West African giraffe are going from strength to strength

With only 600 West African giraffe remaining in the world, we at the Giraffe Conservation Foundation is proud to be part of this giraffe conservation success story!

The last population of West African giraffe (Giraffa camelopardalis peralta), a subspecies of northern giraffe, is found only in Niger. These giraffe almost exclusively live in the Koure and North Dallol Bosso central region, approximately 60km south-east of the capital Niamey. The area is locally referred to as the ‘Giraffe Zone’ and forms an integral part of the Parc W Biosphere Reserve. In addition to the ‘Giraffe Zone’, the Giraffe Conservation Foundation (GCF) in support of the Government of Niger and in partnership with Sahara Conservation Fund, established the first-ever satellite population of West African giraffe in Gadabedji Biosphere Reserve in late 2018. Giraffe had gone locally extinct almost 50 years earlier in this area.

There are only an estimated 600 West African giraffe remaining in the world. However, the population has recovered from only 49 individuals in 1996, and as such this giraffe subspecies was recently down-listed to ‘Vulnerable’ from its previous listing as ‘Endangered’ on the IUCN RedList. The turnaround of the West African giraffe population can be considered a true conservation success story, a testament to the concerted conservation efforts of the Government of Niger together with GCF and other local and international partners.

As part of our ongoing commitment to securing a future for West African giraffe in Niger, together with our partners, we recently fitted 16 West African giraffe with solar-powered GPS satellite units (ossi-units) to track their movements and assess their habitat use over time. This programme is supported by IUCN Save Our Species, co-funded by the European Union, along with Born Free Foundation and Wildlife Conservation Alliance.

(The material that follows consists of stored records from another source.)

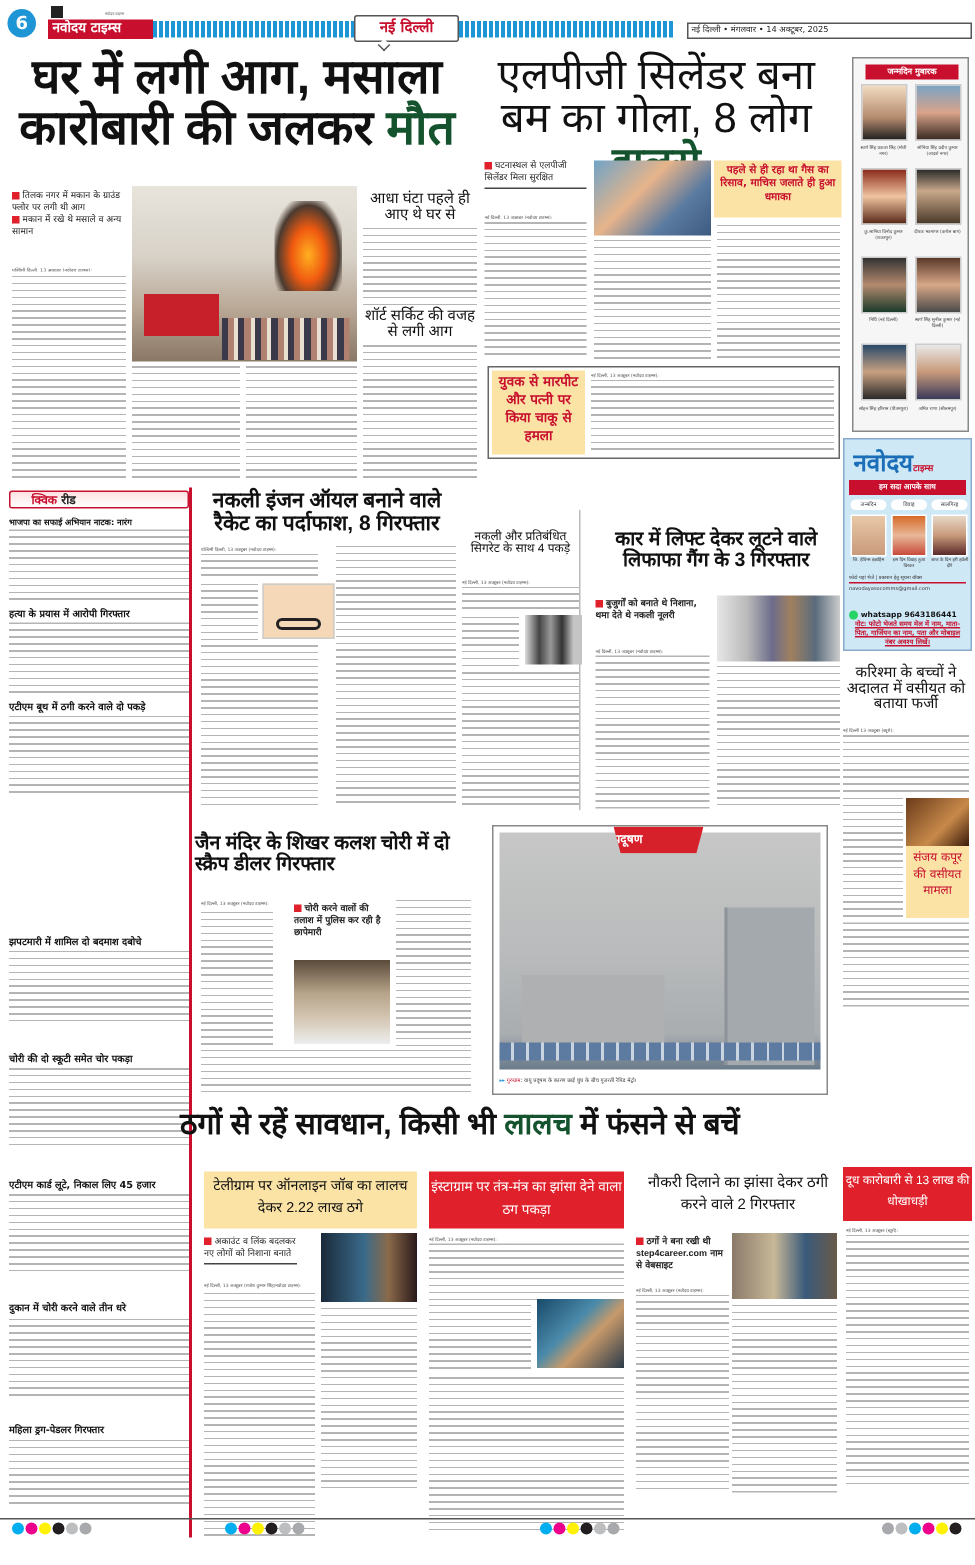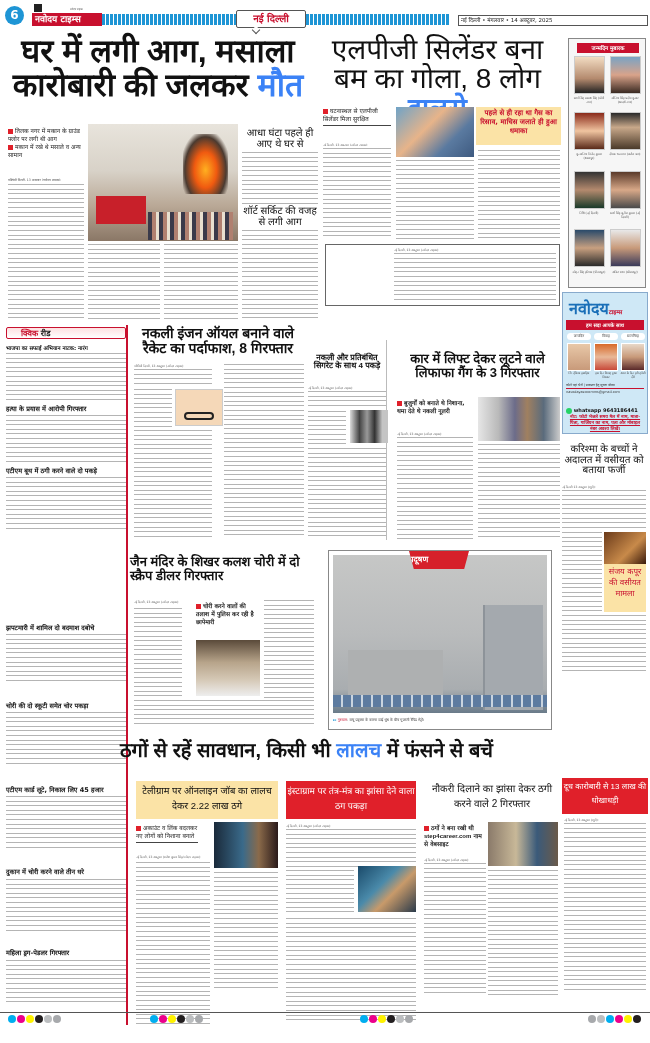"मौत" .blue { color: #3b82f6 -> #14532d }
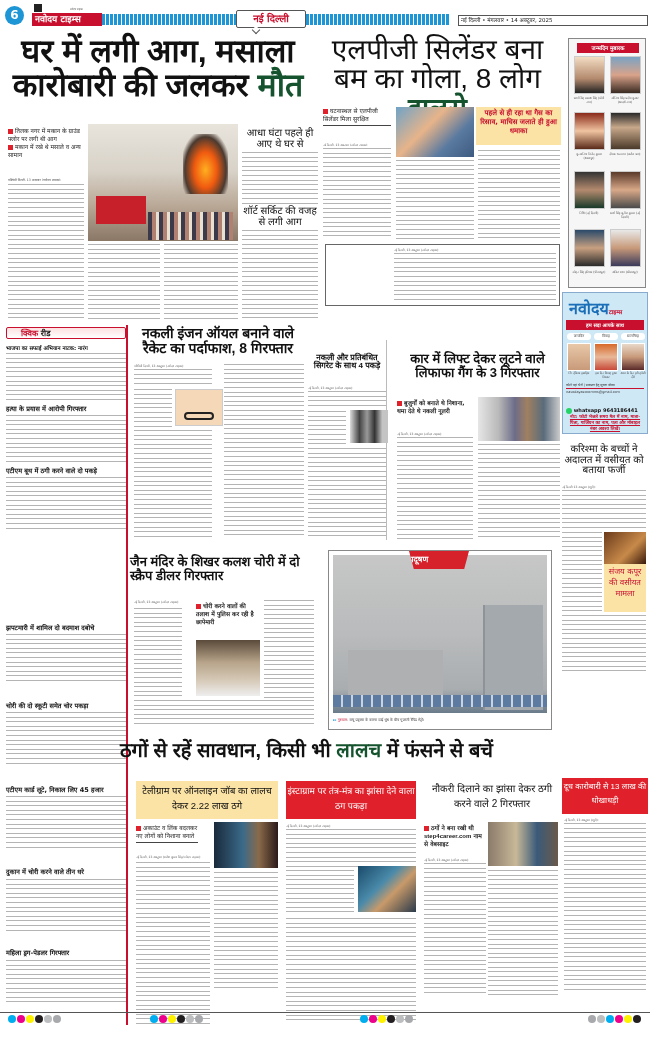"युवक से मारपीट और पत्नी" div.abs { html: none -> <div>युवक से मारपीट और पत्नी पर किया चाकू से हमला</div> }
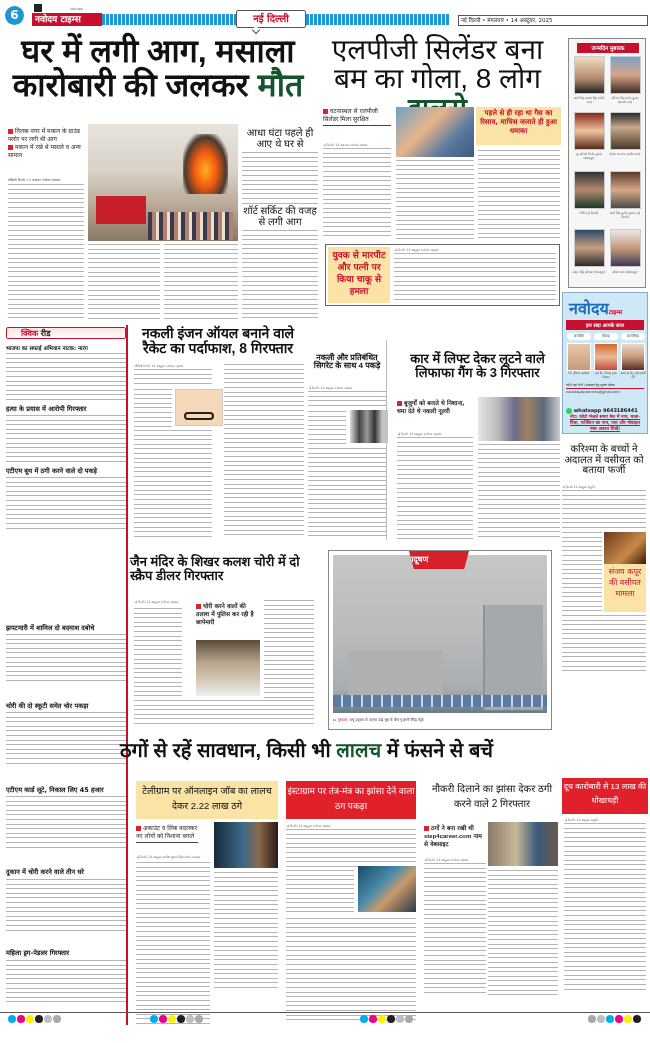"नकली और प्रतिबंधित सिगरेट के" div.abs { font-weight: bold -> normal }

With the help of this new technology we are learning a lot of fascinating details about the spatial dynamics of the West African giraffe. The first results show that these giraffe have rather large home ranges compared to other (sub)species in different parts of Africa. Their movements and use of habitat are most likely driven by aridity and habitat fragmentation as the West African giraffe live in the human-dominated agricultural landscape of the Sahelian zone.

The preliminary results further show that giraffe have preferred areas within the ‘Giraffe Zone’ to hang out. Additionally, we have also observed that some giraffe walk more than others – which is probably just a personal preference. One giraffe walked west close to the Nigerian border only to return the very next day – a 160km roundtrip in less than a week! Probably a curious individual looking for greener pastures.

Tracking these movements forms part of GCF’s Africa-wide giraffe tracking programme Twiga Tracker. So far over 125 ossi-units have been fitted to giraffe in seven African giraffe range states with the support of local and international partners, in particular in close collaboration with San Diego Zoo Global and Smithsonian Conservation Biology Institute. While remote tracking of giraffe gives us fascinating new information about these animals, it is important to also follow giraffe on the ground to monitor the population. By engaging local rangers and eco-guards we can directly contribute to increased education and awareness for giraffe in the area they live in. Educating local community members about the value of ‘their’ giraffe is an important part of our programme in Niger.

Establishing a satellite population in Gadabedji Biosphere Reserve and related outreach has enabled the community to understand the value of the giraffe as a tourism benefit, along with the social and cultural importance of bringing giraffe back to an area where they historically occurred. Long-term, we hope to secure a future for West African giraffe in Niger, where they can live save and sound for generations to come.